How we measure things matters. In academia it’s p-value. A value of p=.05 means that there’s less than a one in twenty chance the observed effect is due to chance. For studies published in journals read by professors that’s good. But not for real life. Instead we’re looking for anything that works.
That’s what Sam Walton did we he started Walmart. As Charlie Munger notes, Walton invented almost nothing we might think of when we think of Walmart. Instead he copied the best from everyone else then stacked, piled, or implemented it himself. Walton once bragged that no one had been in more Kmart stores than he had. One time he was walking down the aisle of Costco taking notes on his ubiquitous notepad when the store manager asked him to leave. That was Sam Walton.

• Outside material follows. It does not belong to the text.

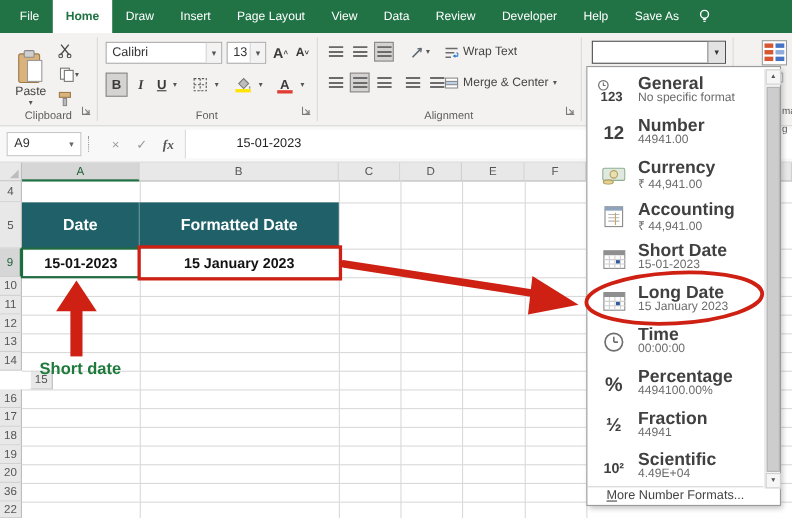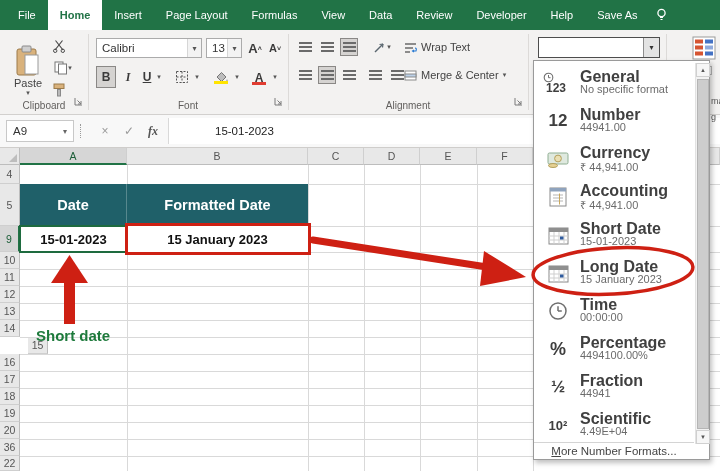"Draw" div.tab { html: none -> <div>Draw</div> }
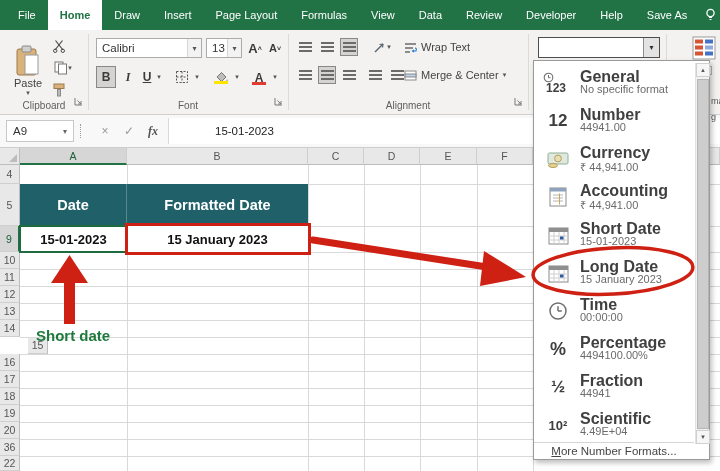"Formulas" div.tab { html: <div>Formulas</div> -> none }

Not all the ideas were good but none were fatal. One time Walton borrowed $1,800 for an ice cream machine and popcorn maker. They grabbed attention and got people into the story. But he wrote: "Every crazy thing we tried hadn't turned out as well as the ice cream machine, of course, but we hadn't made any mistakes we couldn't correct quickly, none so big they threatened the business."
These emails will not be statistically significant in the academic sense. These will be stories. There will be survival bias. There will be irrelevant, apocryphal, and wrong things. That’s okay too, because a change in POV is worth 40IQ.